- _YOUR TASK_: Of the lines listed below, return exactly those that run from the line containing "Techfast heavy duty" through the line containing "total: 296318.22 -> 320489.40", both included.
(DATA IN THIS EXERCISE Opens)
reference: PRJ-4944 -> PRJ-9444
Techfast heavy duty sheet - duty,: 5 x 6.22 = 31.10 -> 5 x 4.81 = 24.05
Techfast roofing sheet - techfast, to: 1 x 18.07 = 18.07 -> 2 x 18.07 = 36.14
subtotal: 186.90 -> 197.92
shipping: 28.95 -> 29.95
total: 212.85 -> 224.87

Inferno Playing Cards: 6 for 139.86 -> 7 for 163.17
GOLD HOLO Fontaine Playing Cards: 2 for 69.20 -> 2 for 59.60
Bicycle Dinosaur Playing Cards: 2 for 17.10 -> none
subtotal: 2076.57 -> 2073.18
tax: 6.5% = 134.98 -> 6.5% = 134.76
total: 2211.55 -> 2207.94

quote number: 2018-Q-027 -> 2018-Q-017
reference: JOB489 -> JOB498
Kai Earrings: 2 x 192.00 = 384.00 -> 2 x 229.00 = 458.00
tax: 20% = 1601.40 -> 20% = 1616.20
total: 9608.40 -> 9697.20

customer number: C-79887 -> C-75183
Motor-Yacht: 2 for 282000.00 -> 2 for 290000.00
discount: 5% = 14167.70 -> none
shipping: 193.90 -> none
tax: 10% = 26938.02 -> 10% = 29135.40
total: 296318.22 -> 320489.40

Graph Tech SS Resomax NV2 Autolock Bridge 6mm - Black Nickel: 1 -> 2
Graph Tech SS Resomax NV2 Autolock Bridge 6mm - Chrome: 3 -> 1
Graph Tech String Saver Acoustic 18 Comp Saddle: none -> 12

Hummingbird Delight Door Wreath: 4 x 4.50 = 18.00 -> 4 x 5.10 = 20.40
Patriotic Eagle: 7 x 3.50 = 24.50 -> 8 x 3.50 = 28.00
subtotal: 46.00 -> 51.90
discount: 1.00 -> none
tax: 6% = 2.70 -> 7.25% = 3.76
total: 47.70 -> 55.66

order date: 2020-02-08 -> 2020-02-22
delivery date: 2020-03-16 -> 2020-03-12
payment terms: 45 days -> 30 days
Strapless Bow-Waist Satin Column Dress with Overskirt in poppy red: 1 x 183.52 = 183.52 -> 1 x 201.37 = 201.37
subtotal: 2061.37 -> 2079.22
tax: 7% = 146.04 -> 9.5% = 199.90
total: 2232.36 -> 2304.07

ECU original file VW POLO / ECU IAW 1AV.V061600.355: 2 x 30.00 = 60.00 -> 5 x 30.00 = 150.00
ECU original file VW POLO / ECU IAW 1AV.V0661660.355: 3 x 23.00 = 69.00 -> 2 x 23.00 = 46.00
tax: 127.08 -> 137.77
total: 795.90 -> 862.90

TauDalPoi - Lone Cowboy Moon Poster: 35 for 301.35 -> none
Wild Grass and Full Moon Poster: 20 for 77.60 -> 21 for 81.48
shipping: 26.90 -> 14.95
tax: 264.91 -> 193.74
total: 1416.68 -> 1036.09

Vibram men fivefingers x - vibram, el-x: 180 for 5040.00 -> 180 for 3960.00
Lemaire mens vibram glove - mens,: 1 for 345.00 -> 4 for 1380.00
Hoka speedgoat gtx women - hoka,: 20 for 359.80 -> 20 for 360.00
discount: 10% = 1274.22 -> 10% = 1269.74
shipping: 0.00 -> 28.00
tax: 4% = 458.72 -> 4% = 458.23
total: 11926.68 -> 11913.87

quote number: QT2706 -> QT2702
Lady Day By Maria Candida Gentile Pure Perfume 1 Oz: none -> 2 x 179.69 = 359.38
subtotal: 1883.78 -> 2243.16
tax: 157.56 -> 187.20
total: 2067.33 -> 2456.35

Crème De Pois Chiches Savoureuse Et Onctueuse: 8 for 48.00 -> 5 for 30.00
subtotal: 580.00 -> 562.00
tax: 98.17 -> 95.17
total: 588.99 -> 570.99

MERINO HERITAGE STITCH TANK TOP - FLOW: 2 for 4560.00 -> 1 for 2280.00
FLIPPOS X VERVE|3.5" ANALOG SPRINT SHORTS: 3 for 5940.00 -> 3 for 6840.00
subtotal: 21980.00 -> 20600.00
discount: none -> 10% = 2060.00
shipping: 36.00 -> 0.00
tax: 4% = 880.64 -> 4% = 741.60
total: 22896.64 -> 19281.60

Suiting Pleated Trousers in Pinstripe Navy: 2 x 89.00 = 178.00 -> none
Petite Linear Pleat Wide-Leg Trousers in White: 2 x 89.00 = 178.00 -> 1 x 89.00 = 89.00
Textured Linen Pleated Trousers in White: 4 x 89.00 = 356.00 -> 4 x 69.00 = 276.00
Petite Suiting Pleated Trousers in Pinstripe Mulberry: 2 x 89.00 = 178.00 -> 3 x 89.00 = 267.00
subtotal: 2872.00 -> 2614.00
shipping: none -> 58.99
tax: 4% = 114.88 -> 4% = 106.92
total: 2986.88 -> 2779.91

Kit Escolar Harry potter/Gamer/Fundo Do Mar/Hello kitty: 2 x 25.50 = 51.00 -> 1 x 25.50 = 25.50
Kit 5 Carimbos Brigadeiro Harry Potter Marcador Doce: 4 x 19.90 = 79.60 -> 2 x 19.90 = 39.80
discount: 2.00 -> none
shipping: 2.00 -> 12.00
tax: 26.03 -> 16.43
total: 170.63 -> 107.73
(DATA IN THIS EXERCISE Closes)
- _ANSWER BELOW_:
Techfast heavy duty sheet - duty,: 5 x 6.22 = 31.10 -> 5 x 4.81 = 24.05
Techfast roofing sheet - techfast, to: 1 x 18.07 = 18.07 -> 2 x 18.07 = 36.14
subtotal: 186.90 -> 197.92
shipping: 28.95 -> 29.95
total: 212.85 -> 224.87

Inferno Playing Cards: 6 for 139.86 -> 7 for 163.17
GOLD HOLO Fontaine Playing Cards: 2 for 69.20 -> 2 for 59.60
Bicycle Dinosaur Playing Cards: 2 for 17.10 -> none
subtotal: 2076.57 -> 2073.18
tax: 6.5% = 134.98 -> 6.5% = 134.76
total: 2211.55 -> 2207.94

quote number: 2018-Q-027 -> 2018-Q-017
reference: JOB489 -> JOB498
Kai Earrings: 2 x 192.00 = 384.00 -> 2 x 229.00 = 458.00
tax: 20% = 1601.40 -> 20% = 1616.20
total: 9608.40 -> 9697.20

customer number: C-79887 -> C-75183
Motor-Yacht: 2 for 282000.00 -> 2 for 290000.00
discount: 5% = 14167.70 -> none
shipping: 193.90 -> none
tax: 10% = 26938.02 -> 10% = 29135.40
total: 296318.22 -> 320489.40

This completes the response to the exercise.